▸ **Stored data entries**:
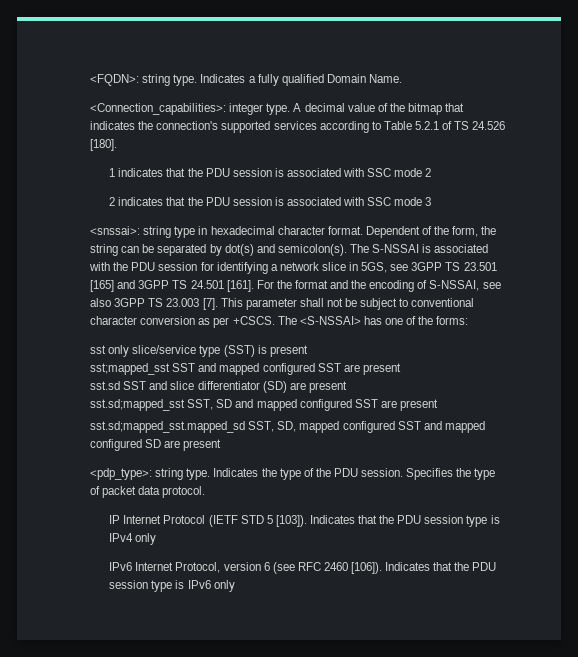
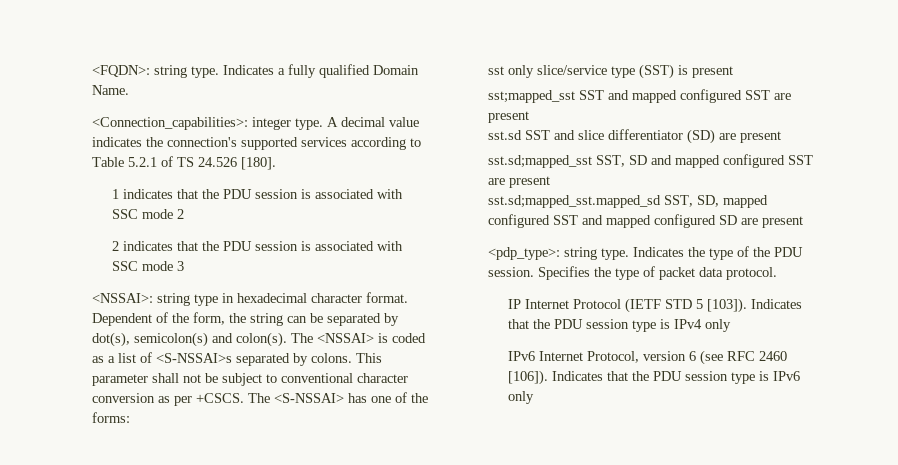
- A decimal value of the bitmap that indicates the connection's supported services according to Table 5.2.1 of TS 24.526 [180].
+ A decimal value indicates the connection's supported services according to Table 5.2.1 of TS 24.526 [180].
- <snssai>: string type in hexadecimal character format.
+ <NSSAI>: string type in hexadecimal character format.
- Dependent of the form, the string can be separated by dot(s) and semicolon(s). The S-NSSAI is associated with the PDU session for identifying a network slice in 5GS, see 3GPP TS 23.501 [165] and 3GPP TS 24.501 [161]. For the format and the encoding of S-NSSAI, see also 3GPP TS 23.003 [7].
+ Dependent of the form, the string can be separated by dot(s), semicolon(s) and colon(s). The <NSSAI> is coded as a list of <S-NSSAI>s separated by colons.

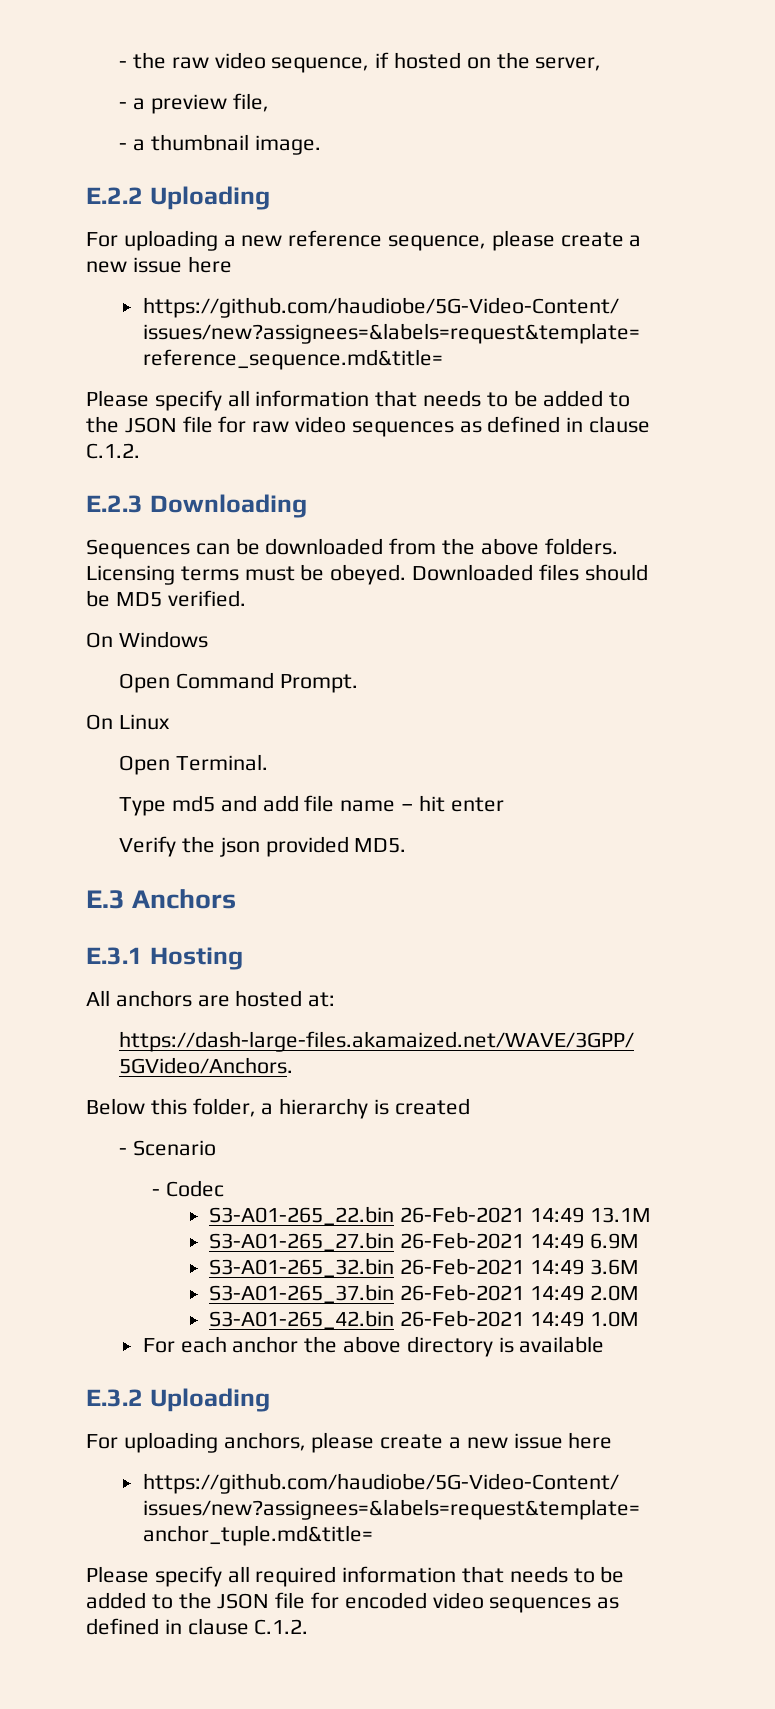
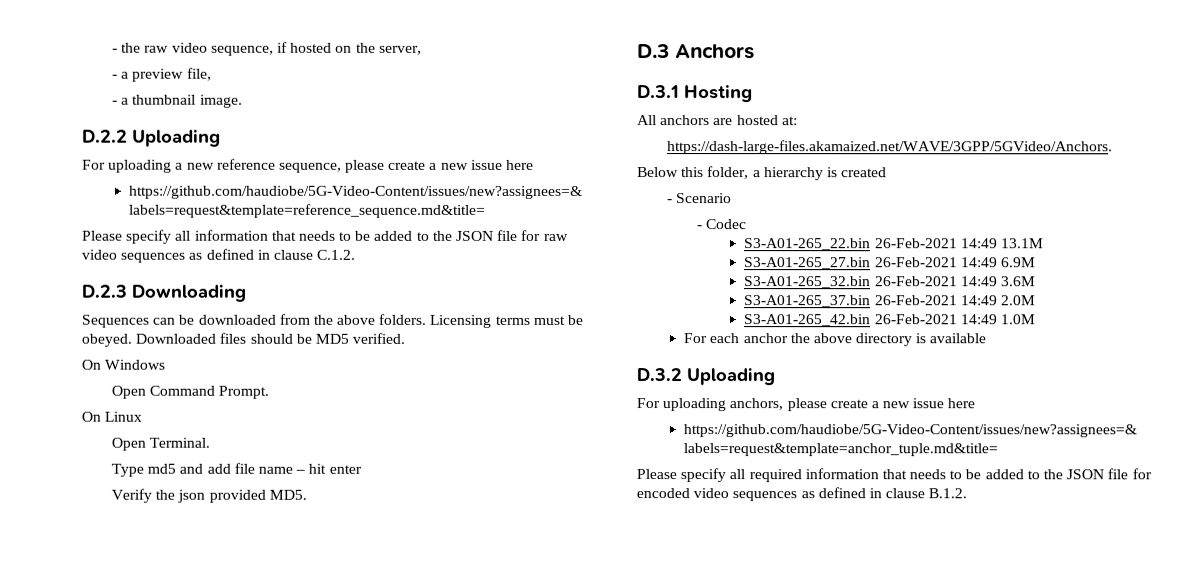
- E.2.2 Uploading
+ D.2.2 Uploading
- E.2.3 Downloading
+ D.2.3 Downloading
- E.3 Anchors
+ D.3 Anchors
- E.3.1 Hosting
+ D.3.1 Hosting
- E.3.2 Uploading
+ D.3.2 Uploading
- Please specify all required information that needs to be added to the JSON file for encoded video sequences as defined in clause C.1.2.
+ Please specify all required information that needs to be added to the JSON file for encoded video sequences as defined in clause B.1.2.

▸ **TASK OBJECTIVE**: From the first line to the last, give the data again exactly, but without pictures.

▸ **PROBLEM SOLUTION**:
- A decimal value of the bitmap that indicates the connection's supported services according to Table 5.2.1 of TS 24.526 [180].
+ A decimal value indicates the connection's supported services according to Table 5.2.1 of TS 24.526 [180].
- <snssai>: string type in hexadecimal character format.
+ <NSSAI>: string type in hexadecimal character format.
- Dependent of the form, the string can be separated by dot(s) and semicolon(s). The S-NSSAI is associated with the PDU session for identifying a network slice in 5GS, see 3GPP TS 23.501 [165] and 3GPP TS 24.501 [161]. For the format and the encoding of S-NSSAI, see also 3GPP TS 23.003 [7].
+ Dependent of the form, the string can be separated by dot(s), semicolon(s) and colon(s). The <NSSAI> is coded as a list of <S-NSSAI>s separated by colons.

- E.2.2 Uploading
+ D.2.2 Uploading
- E.2.3 Downloading
+ D.2.3 Downloading
- E.3 Anchors
+ D.3 Anchors
- E.3.1 Hosting
+ D.3.1 Hosting
- E.3.2 Uploading
+ D.3.2 Uploading
- Please specify all required information that needs to be added to the JSON file for encoded video sequences as defined in clause C.1.2.
+ Please specify all required information that needs to be added to the JSON file for encoded video sequences as defined in clause B.1.2.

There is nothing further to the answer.